(WORK ORDER) Leave the pictures out. Return all other data exactly.

(DATASET EXTRACT)
◇ ◇ ◇ ◇ ◇

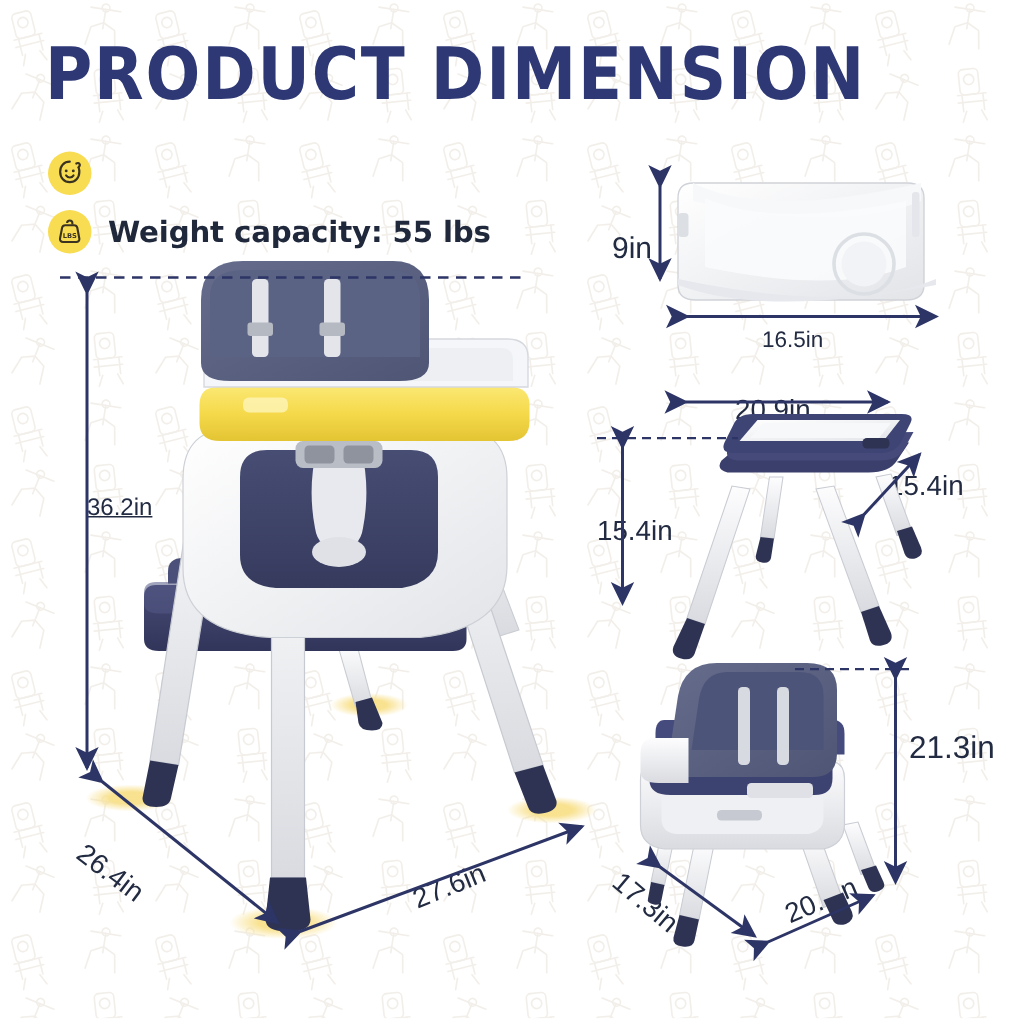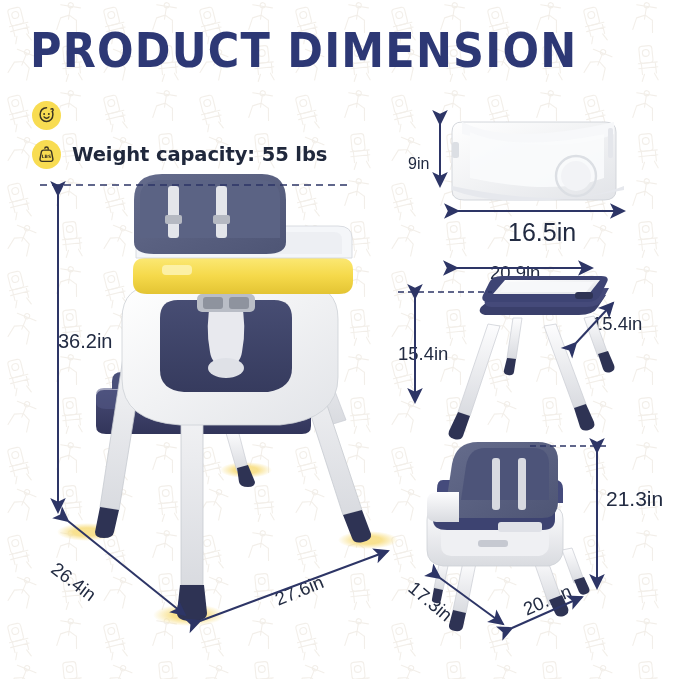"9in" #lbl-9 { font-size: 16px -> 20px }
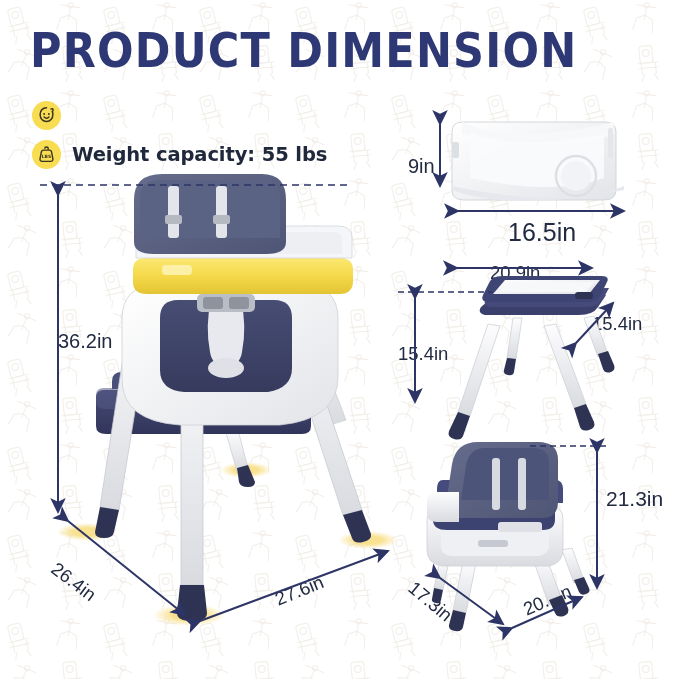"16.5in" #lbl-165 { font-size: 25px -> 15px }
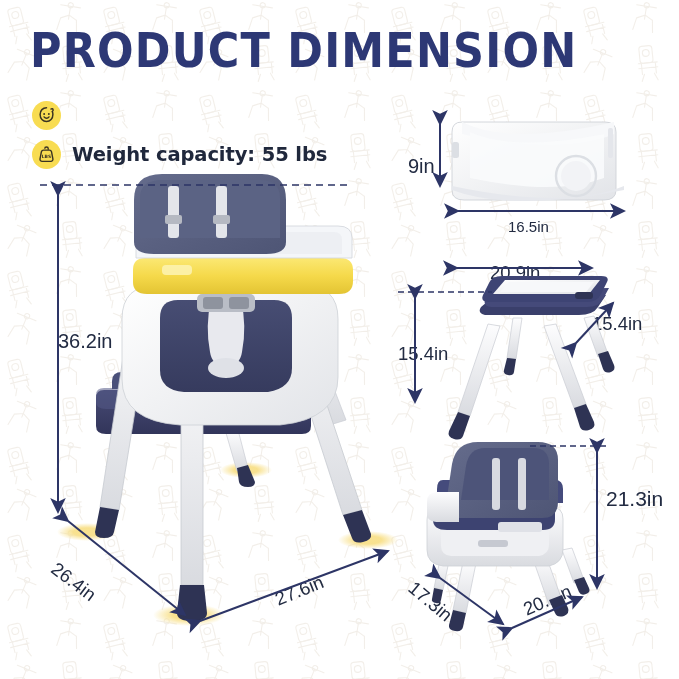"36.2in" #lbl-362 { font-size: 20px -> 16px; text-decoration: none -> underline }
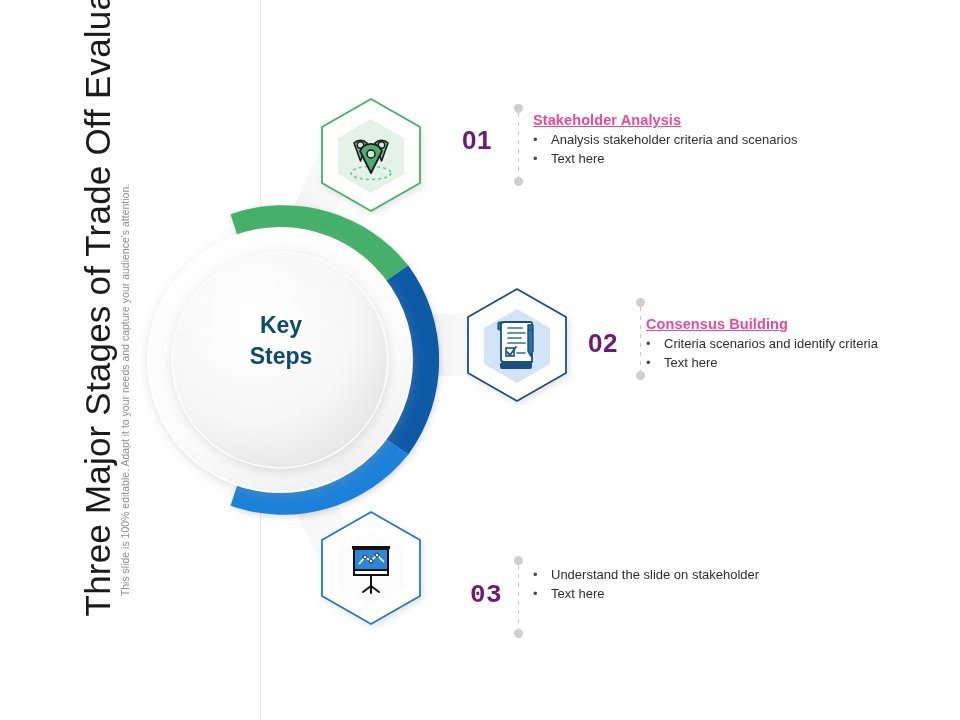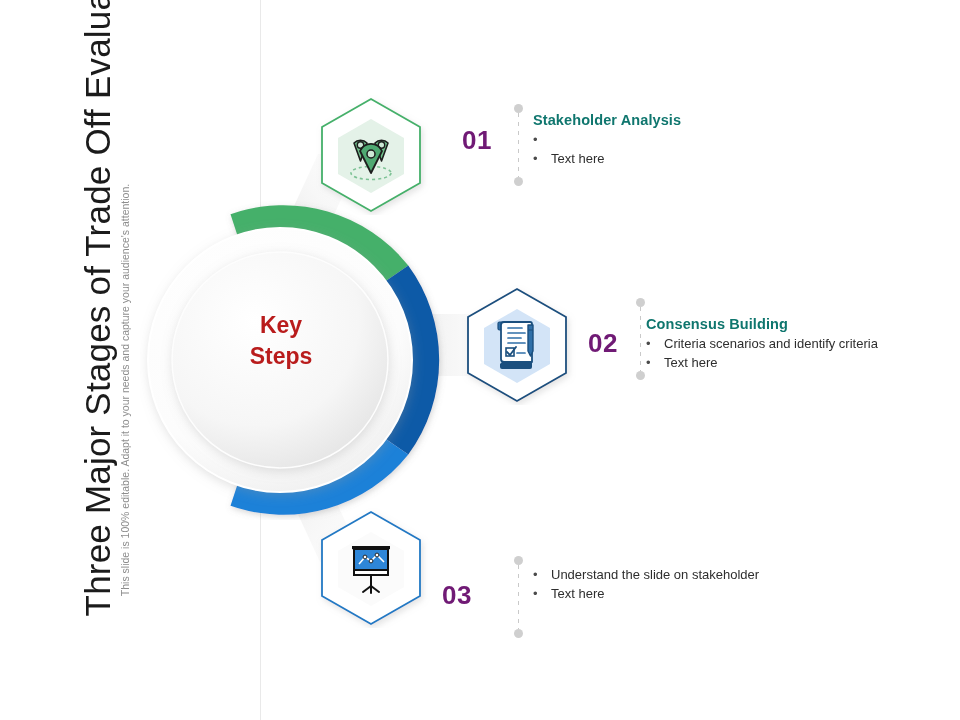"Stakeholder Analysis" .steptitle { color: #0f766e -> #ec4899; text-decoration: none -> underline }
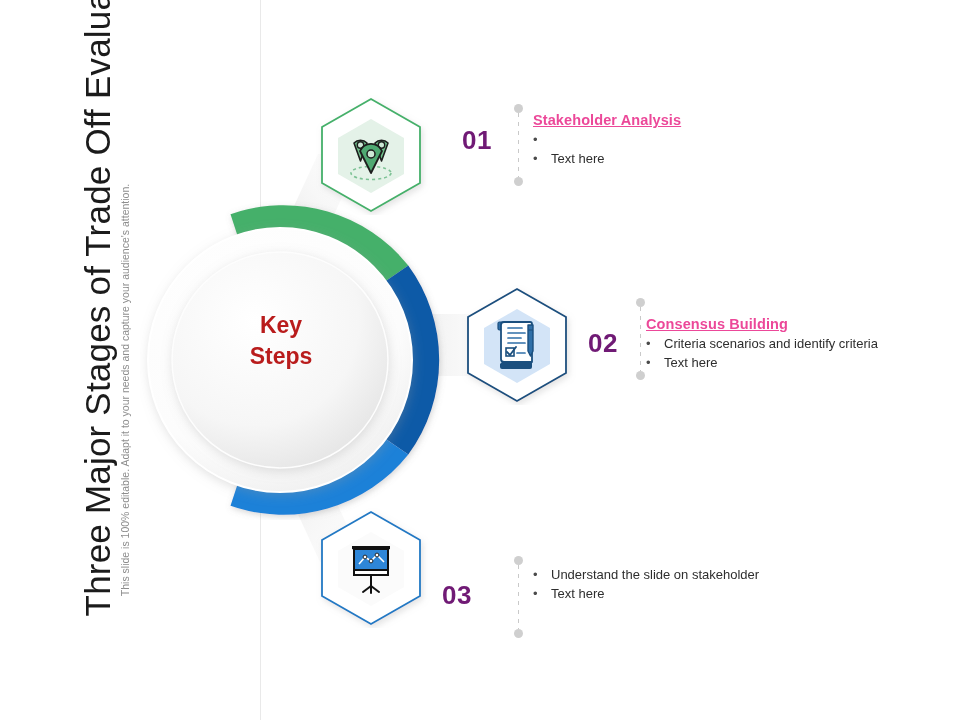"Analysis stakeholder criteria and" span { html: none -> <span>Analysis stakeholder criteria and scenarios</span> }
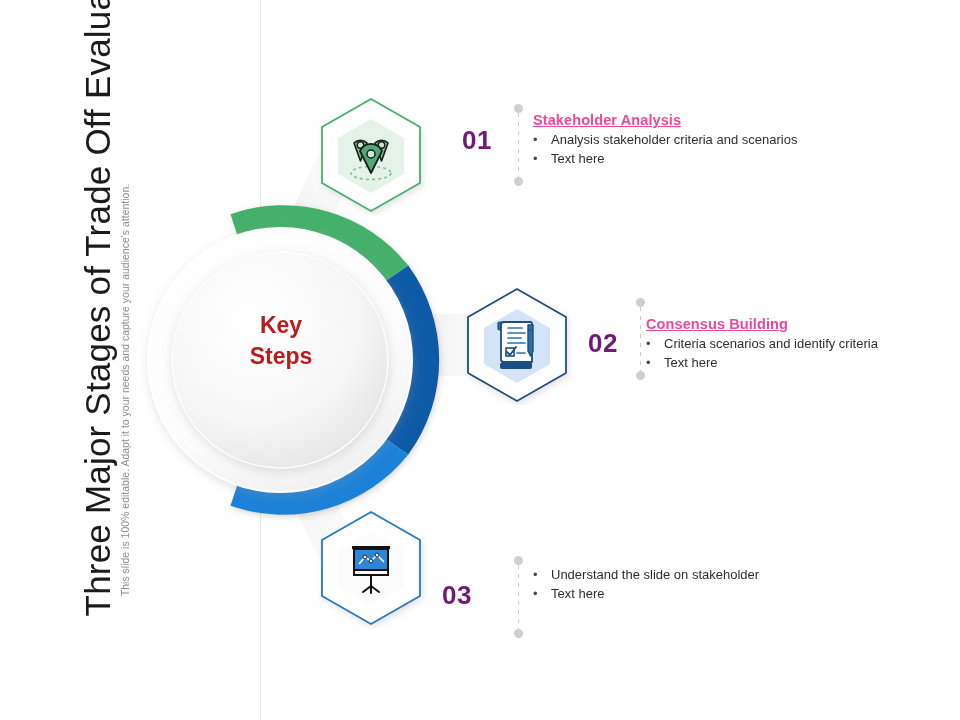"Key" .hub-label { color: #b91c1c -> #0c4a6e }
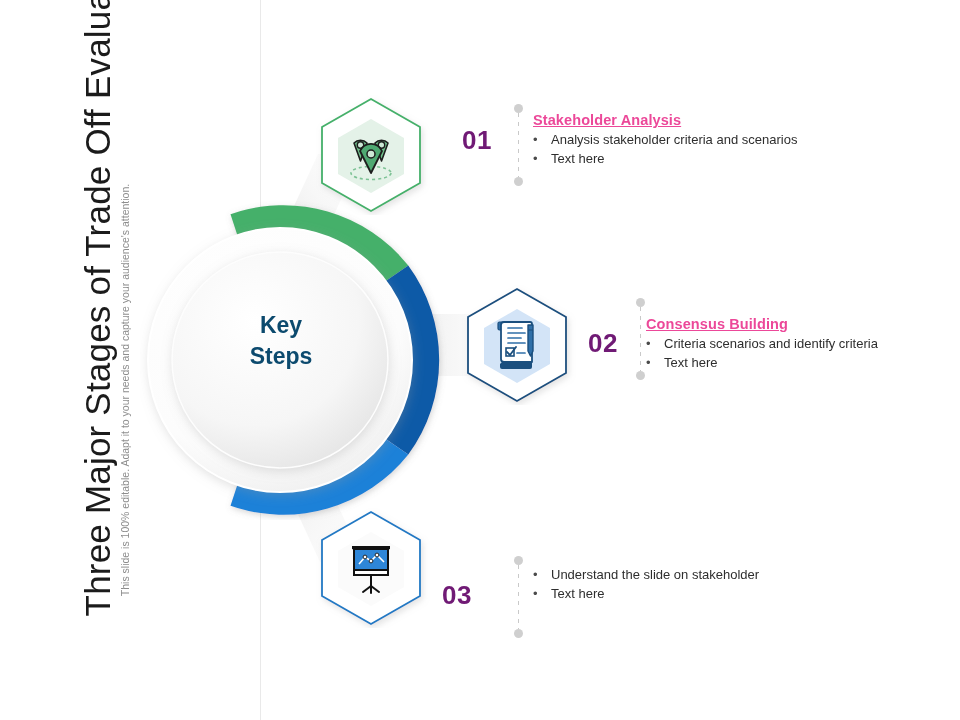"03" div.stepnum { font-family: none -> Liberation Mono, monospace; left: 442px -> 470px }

◇ ◇ ◇ ◇ ◇

(WRITTEN RESPONSE)
"9in" #lbl-9 { font-size: 16px -> 20px }
"16.5in" #lbl-165 { font-size: 25px -> 15px }
"36.2in" #lbl-362 { font-size: 20px -> 16px; text-decoration: none -> underline }
"Stakeholder Analysis" .steptitle { color: #0f766e -> #ec4899; text-decoration: none -> underline }
"Analysis stakeholder criteria and" span { html: none -> <span>Analysis stakeholder criteria and scenarios</span> }
"Key" .hub-label { color: #b91c1c -> #0c4a6e }
"03" div.stepnum { font-family: none -> Liberation Mono, monospace; left: 442px -> 470px }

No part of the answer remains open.